Chris Muller <[hidden email]> schrieb am Di., 4. Feb. 2020, 04:39:
Your commit at the top of this thread changes the default capacity and that is what we are writing about.
I think the analogy is flawed. There is a space/time tradeoff with the size of the preallocated array. I see no such thing with Dictionary>>at:. Also new allows its user to defer a decision/analysis, at: does not.
No, not at all! They are relevant since we are discussing about new and the default capacity, not new:. Also you saying 99% of my cases are not worthy of the performance they used to have... does not sound appealing to me.
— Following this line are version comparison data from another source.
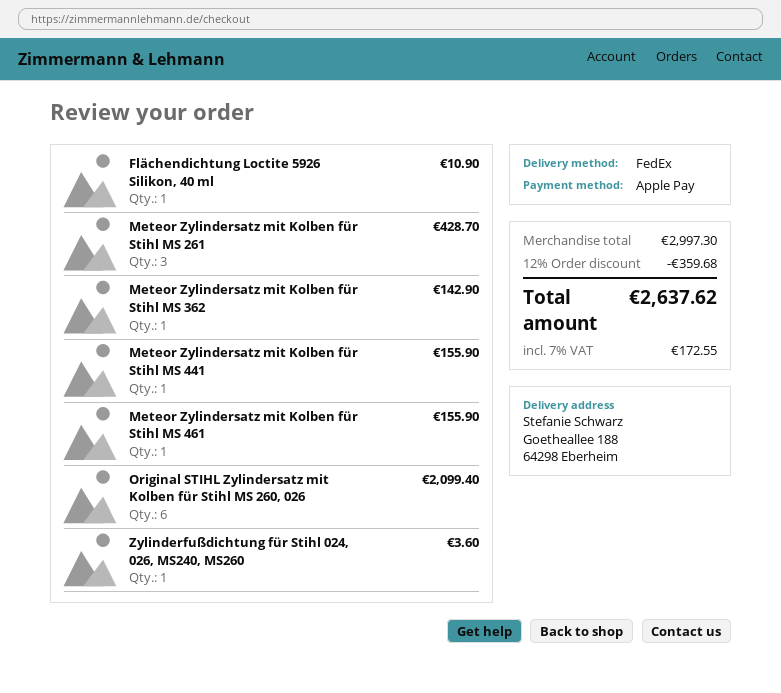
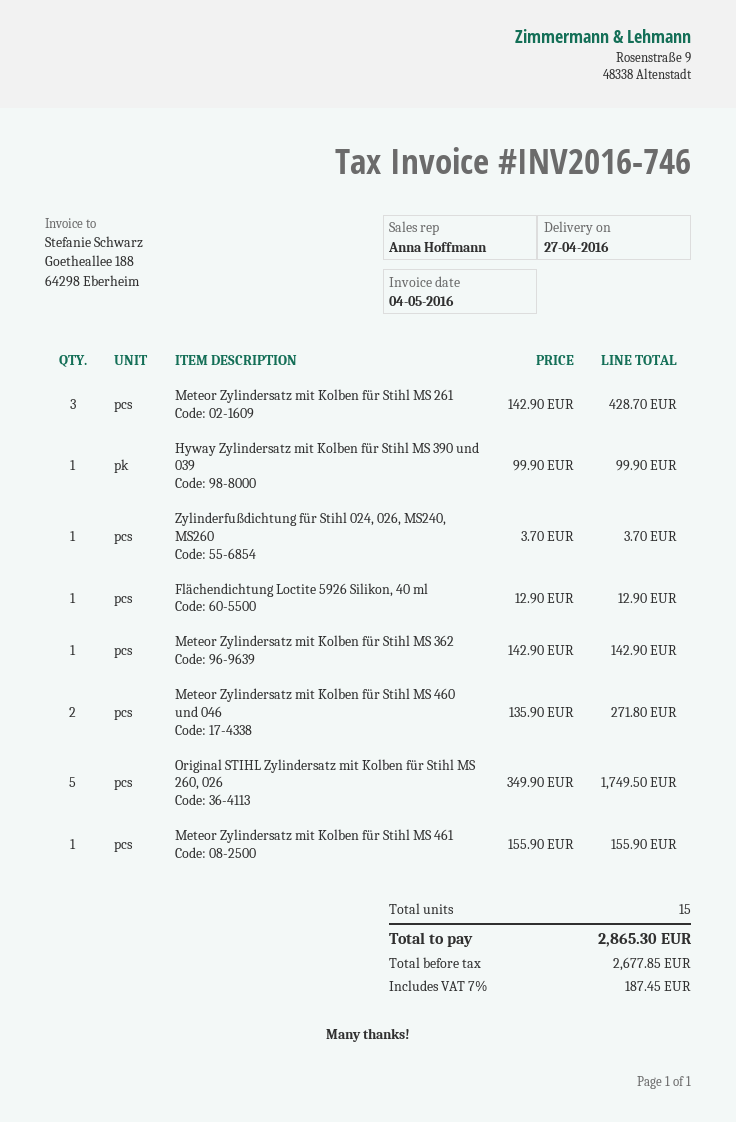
Flächendichtung Loctite 5926 Silikon, 40 ml: 1 for 10.90 -> 1 for 12.90
Meteor Zylindersatz mit Kolben für Stihl MS 441: 1 for 155.90 -> none
Original STIHL Zylindersatz mit Kolben für Stihl MS 260, 026: 6 for 2099.40 -> 5 for 1749.50
Zylinderfußdichtung für Stihl 024, 026, MS240, MS260: 1 for 3.60 -> 1 for 3.70
Hyway Zylindersatz mit Kolben für Stihl MS 390 und 039: none -> 1 for 99.90
Meteor Zylindersatz mit Kolben für Stihl MS 460 und 046: none -> 2 for 271.80
discount: 12% = 359.68 -> none
tax: 7% = 172.55 -> 7% = 187.45
total: 2637.62 -> 2865.30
"Allocate a new instance of me with the given initial capacity. Use new: instead of new if you want to avoid either unused capacity or repeated growing (and thus, copying) of the collection's memory." Not quite man page length, but seems adequate to cover my expectations.
What is that supposed to mean? Do you think the Java designers renamed almost all of the classes and methods, rewrote all of the documentation, but forgot to think about changing the initial capacity of ArrayList ex OrderedCollection? In fact they did change something about it in Java 8 as I found out after my last post: initially the array is empty (singleton), but it still allocates 10 slots once the first element is added. This optimizes space for empty collections, but not small ones.
If I use new: to optimize performance I am fairly certain that it won't grow afterwards. My original statement still stands.
Then the only sensible solution would be to deprecate and remove new for preallocating collections altogether. Forcing everyone to always think ahead of their collection sizes. For collections that are supposed to grow automatically. Slowing down developent of even non-performance-critical parts. I don't want that either. Changing the current behavior can make it worse for existing applications (again: we lack the numbers to be sure of the contrary). Keeping the current behavior is bad with regards to your concerns. I say: let's therefore not change it, since user code has already been written and most of it is unlikely to be improved again. |
The goal of using #new: is efficiency in general, space OR time (or, both). So w.r.t. the case of optimizing for time, you forgot to mention the 40% performance hit they would take if the size happened to be 1 or 2...
Make a spreadsheet with the cartesian product of the following, one per row, and then manually fill out an extra column whether you'd write #new or #new:. (knows size | does't know size) * (knows at runtime | knows at compile time) * (will possibly grow | won't possibly grow) * ( ... | ...) When designing a class libary, please think in these general terms and consider all cases, instead of only your own expectations.
You said "fairly" certain, now please consider the case where it's certain never to grow (perhaps row 187 on the spreadsheet, above). I gave you a common, concrete example in an earlier post. That's the case where your incomplete manpage comment (under Collections-ul.871) could easily trick the developer into hurting her apps performance when she thought she was helping it. You argued (with flawed logic) that people would have to "think about the sizes all the time" but that's exactly what this would introduce, except in a much more insidious way! Because it affects negatively depending on the runtime parameter value passed to #new:.
You say you're "fine" with that certain performance hit, but you're not fine with this uncertain one whose worst-case possibility was measured to be an equal performance cost. And, you're even willing to trade away certainty of space-efficiency, too.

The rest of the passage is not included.